Google ExoPlayer uses Ant Media’s LibRtmp client for Android

Google ExoPlayer is an open source project on GitHub. Its release is in 2014. It is an application level media player. This player is built on top of Android’s low-level media APIs for playing audio and video both locally and over the Internet. It is an alternative to Android’s MediaPlayer API. The differences between ExoPlayer and Android’s MediaPlayer API are SmoothStreaming adaptive playbacks and DASH. It can also play HLS adaptive streams, as well as formats such as MP4, M4A, FMP4, WebM, MKV, MP3, Ogg, WAV, MPEG-TS, MPEG-PS, FLV and ADTS (AAC).

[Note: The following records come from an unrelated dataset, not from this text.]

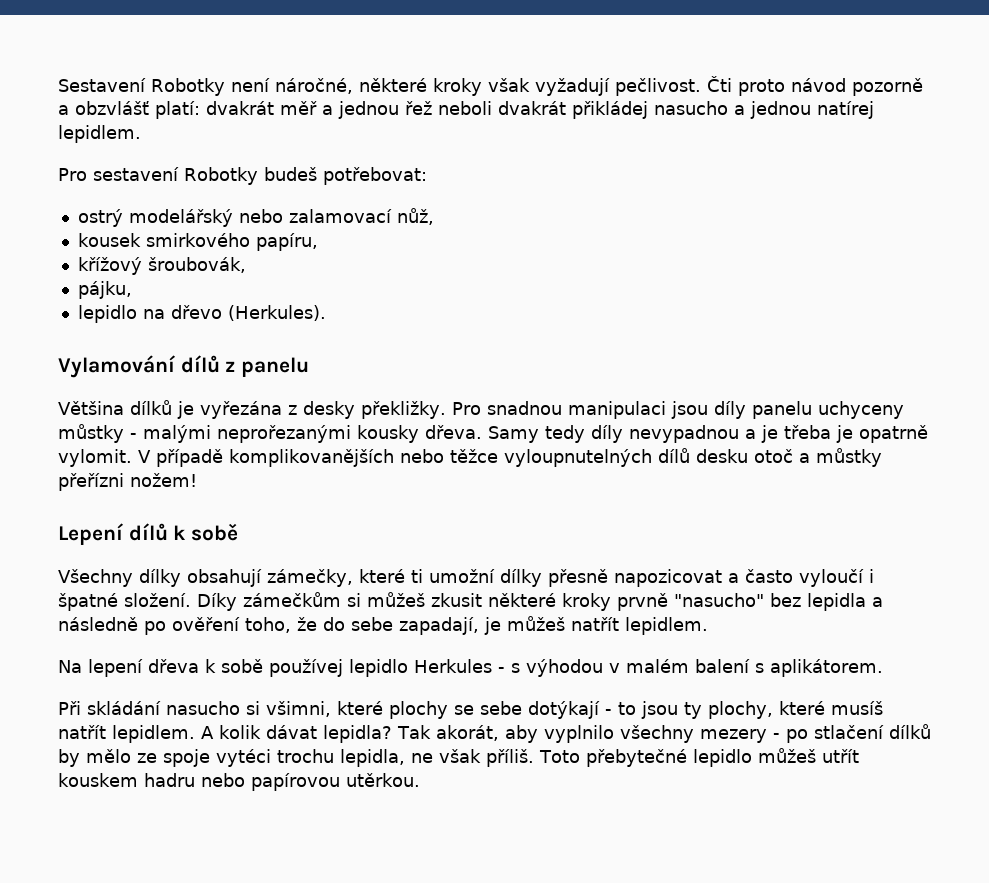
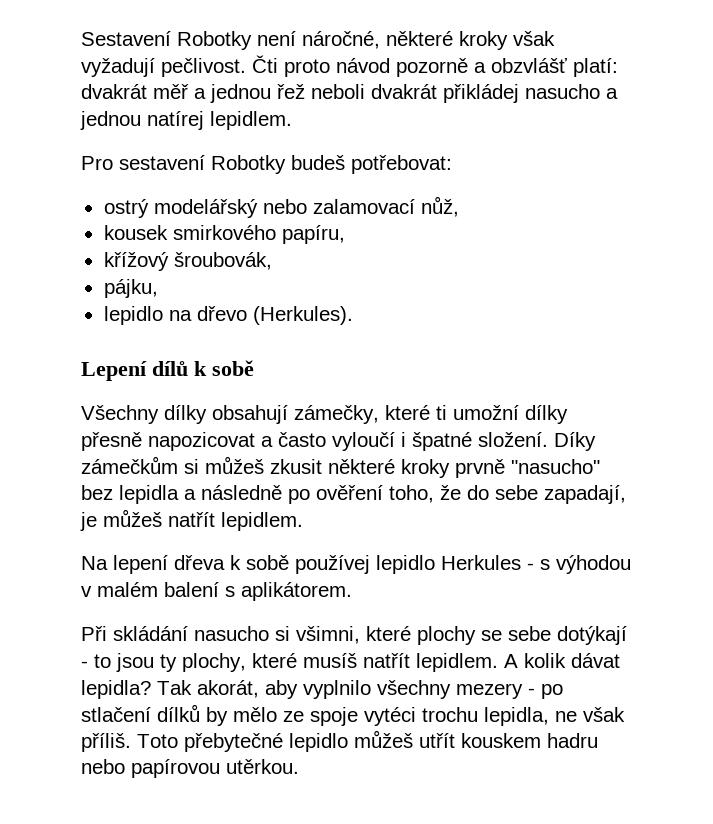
[58,355,310,378] [58,400,904,419] [58,424,928,443] [58,448,882,467] [58,473,197,491] // Vylamování dílů z panelu // Většina dílků je vyřezána z desky překližky. Pro snadnou manipulaci jsou díly panelu uchyceny můstky - malými neprořezanými kousky dřeva. Samy tedy díly nevypadnou a je třeba je opatrně vylomit. V případě komplikovanějších nebo těžce vyloupnutelných dílů desku otoč a můstky přeřízni nožem! -> (353, 315) none

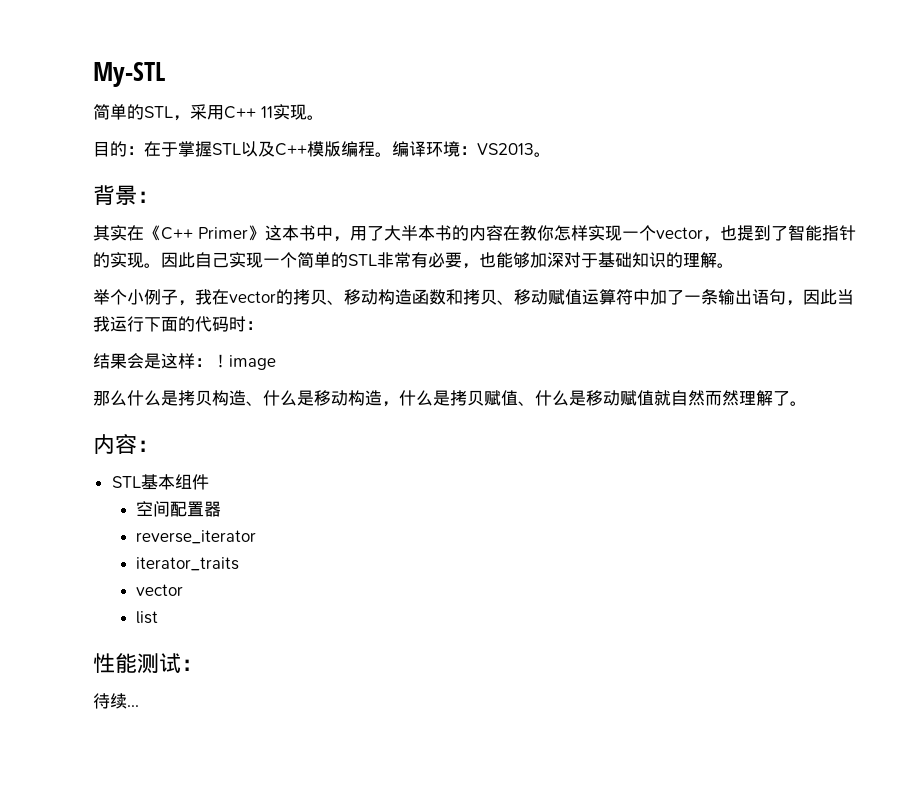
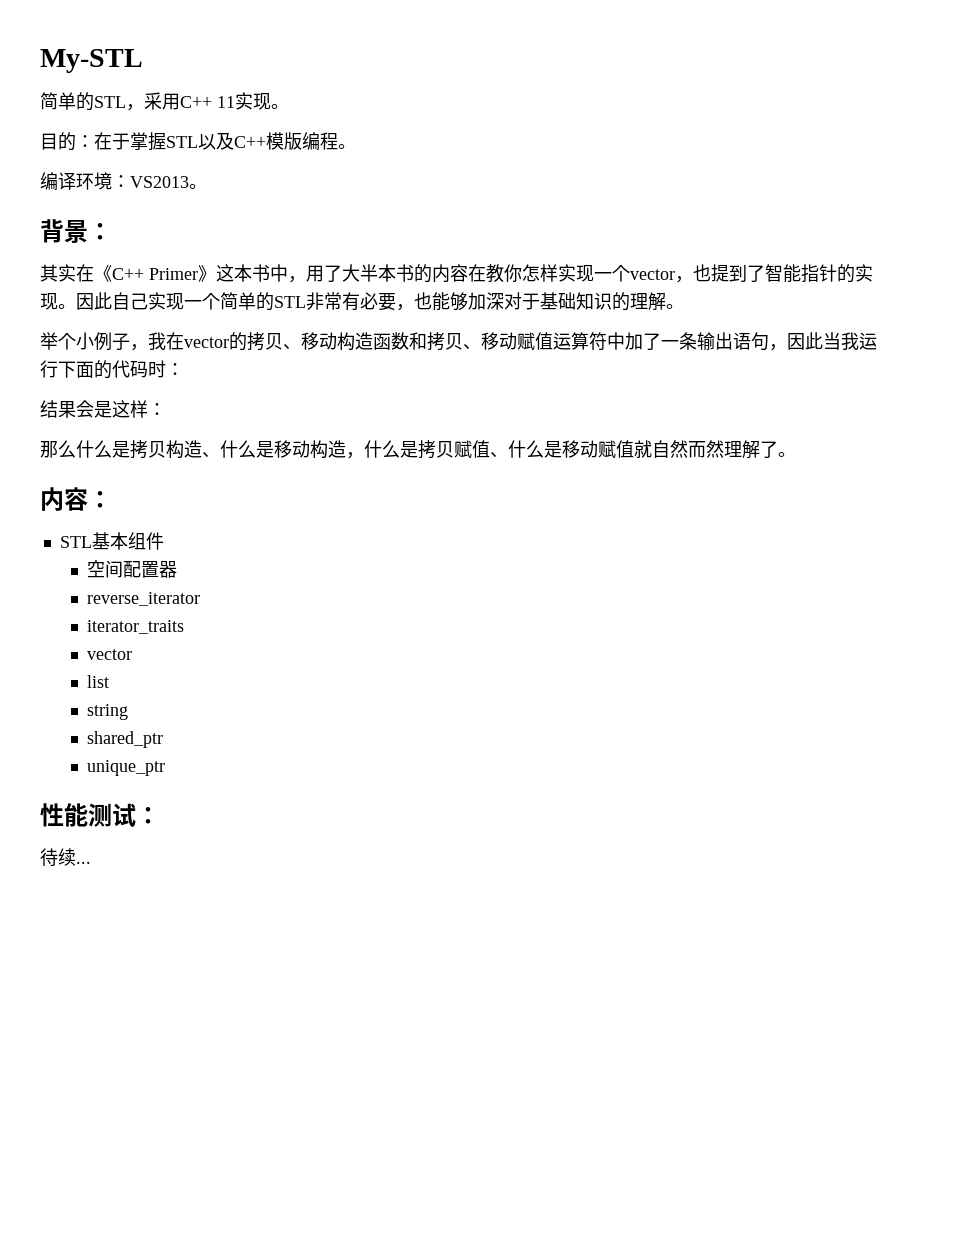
(392, 154) none -> (356, 146) //
[212,354,276,370] ！image -> (166, 409) none
(158, 617) none -> [87,704,129,720] [87,731,164,748] [87,760,166,776] // string // shared_ptr // unique_ptr

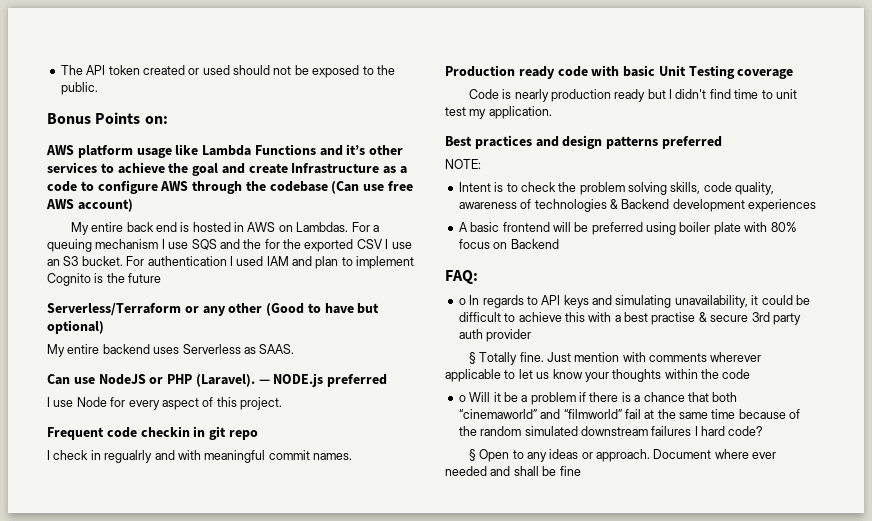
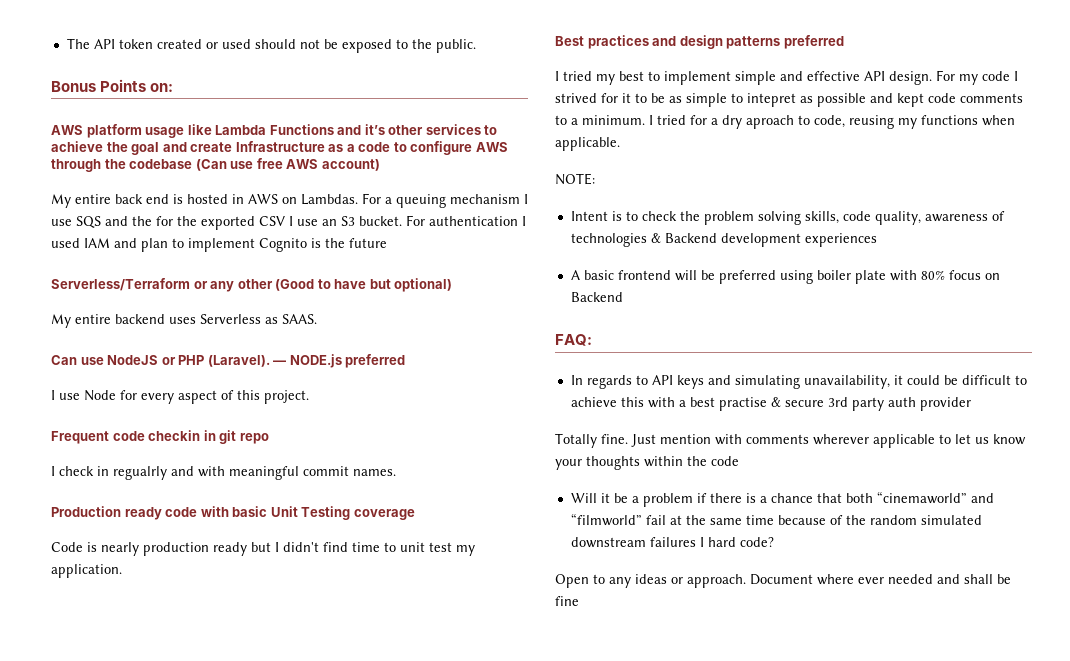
(722, 142) none -> [555,70,1018,85] [555,93,1023,107] [555,115,1015,129] [555,137,620,151] // I tried my best to implement simple and effective API design. For my code I strived for it to be as simple to intepret as possible and kept code comments to a minimum. I tried for a dry aproach to code, reusing my functions when applicable.
[458,298,466,305] o -> (592, 340) none
[468,352,476,364] § -> (971, 404) none
[458,395,466,402] o -> (739, 461) none
[468,449,476,461] § -> (774, 542) none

Google ExoPlayer has specific use cases. Google developed it for its own Android applications, such as YouTube and Google Play Movies. Today, over 10,000 applications are using ExoPlayer.

What is RTMP ?

Macromedia developed The Real-Time Messaging Protocol (RTMP) for video, audio, and data streaming over the Internet. There is a release which is an incomplete version of the specification of the protocol for public use. RTMP is a protocol that the main purpose is a high-performance transmission. The use of RTMP is to avoid latency in communication, such as delivering audio or video streams smoothly, and by splitting them into fragments, make them interleaved and multiplexed. To deliver streams smoothly and transmit as much information as possible, it splits streams into fragments. There is a negotiation dynamically between the client and server about size.

RTMP is implemented at these three stages such as Live video encoder, Live and on-demand media streaming server and Live and on-demand client. RTMP has some features such as live streaming, adaptive bitrate streaming (ABS) and maintaining a tiny buffer for saving bandwidth.

Google ExoPlayer added RTMP Extension

Google ExoPlayer v2.5 started to use RTMP extension and uses the libRtmp client for Android to provide DataSource and DataSource.Factory implementations for the RTMP protocol. DefaultDataSource will automatically use the RTMP extension which is available with the help of Ant Media.